1. 0 POINTS
    David RacichPRO
    Fountain Hills, Arizona
    A life insurance retirement plan is a nonqualified, tax deferred cash value accumulating policy. To maximize the accumulating cash values, the policy must be designed with lowest cost of insurance death benefit option non modified endowment contract. The contract death benefit and death benefit options must be managed throughout the life on the insurance to minimize the cost of insurance. There are several crediting methods available depending upon your risk tolerance.

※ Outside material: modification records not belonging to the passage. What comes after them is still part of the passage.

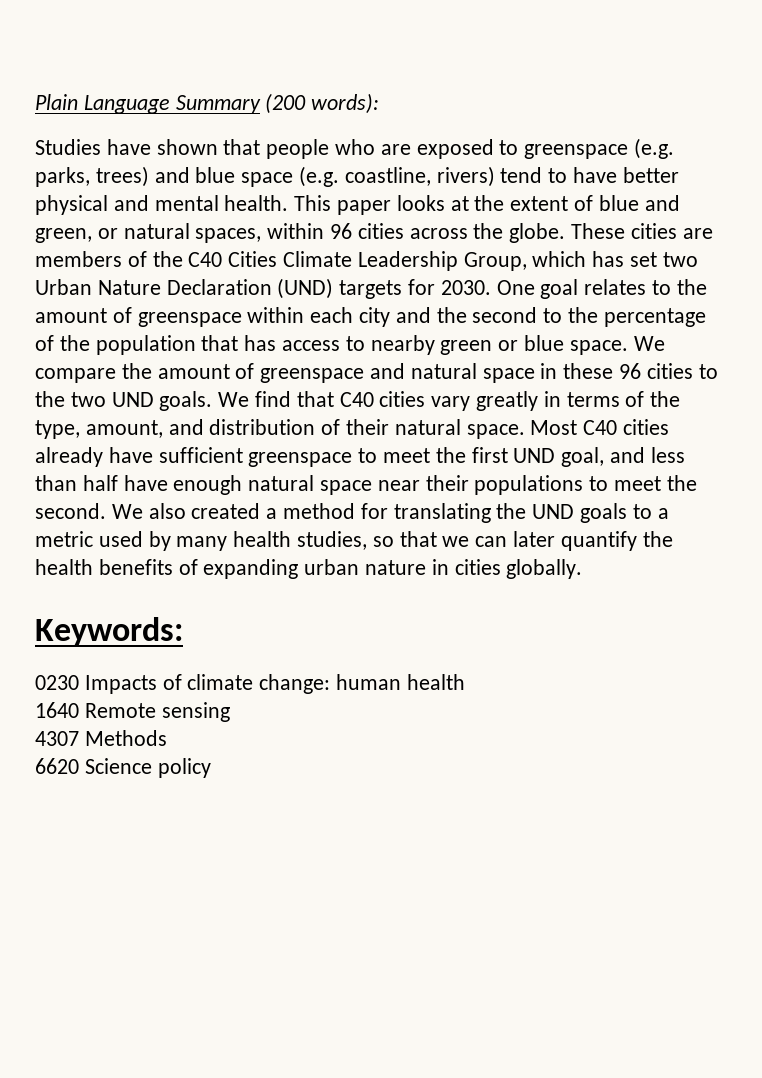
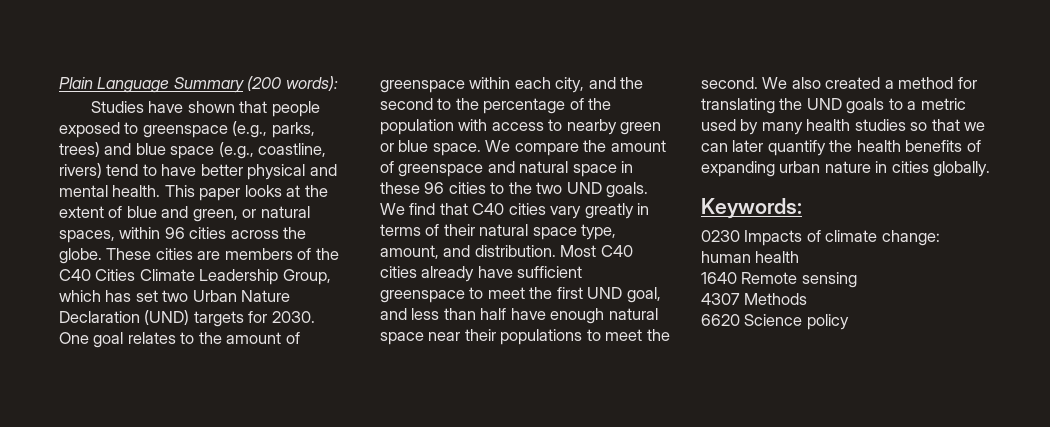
- Studies have shown that people who are exposed to greenspace (e.g. parks, trees) and blue space (e.g. coastline, rivers) tend to have better physical and mental health.
+ Studies have shown that people exposed to greenspace (e.g., parks, trees) and blue space (e.g., coastline, rivers) tend to have better physical and mental health.
- One goal relates to the amount of greenspace within each city and the second to the percentage of the population that has access to nearby green or blue space.
+ One goal relates to the amount of greenspace within each city, and the second to the percentage of the population with access to nearby green or blue space.
- We find that C40 cities vary greatly in terms of the type, amount, and distribution of their natural space.
+ We find that C40 cities vary greatly in terms of their natural space type, amount, and distribution.
- We also created a method for translating the UND goals to a metric used by many health studies, so that we can later quantify the health benefits of expanding urban nature in cities globally.
+ We also created a method for translating the UND goals to a metric used by many health studies so that we can later quantify the health benefits of expanding urban nature in cities globally.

If the contract is designed correctly, the policy can generate tax free withdrawals to basis and policy loans of gain as long as the contract is kept in force for the life of the insured.
     
    Answered on July 3, 2013
  2. 61667 POINTS
    Steve Savant
    Syndicated Financial Columnist, Host of the weekly talk show Steve Savant's Money, the Name of the Game, Scottsdale Arizona
    Cash Value life insurance can be used as a non-qualified supplemental retirement plan. There are four crediting methods to choose from: participating dividends, interest rate, indices and separate sub accounts using equities and bond investments. The design is critical to the expense loads. A TAMRA compliant non modified endowment contract using the lowest cost of insurance death benefit option can reduce the internal charges. As long as the contract is kept in force for the life of the policy insured, distributions can potential generate tax free income.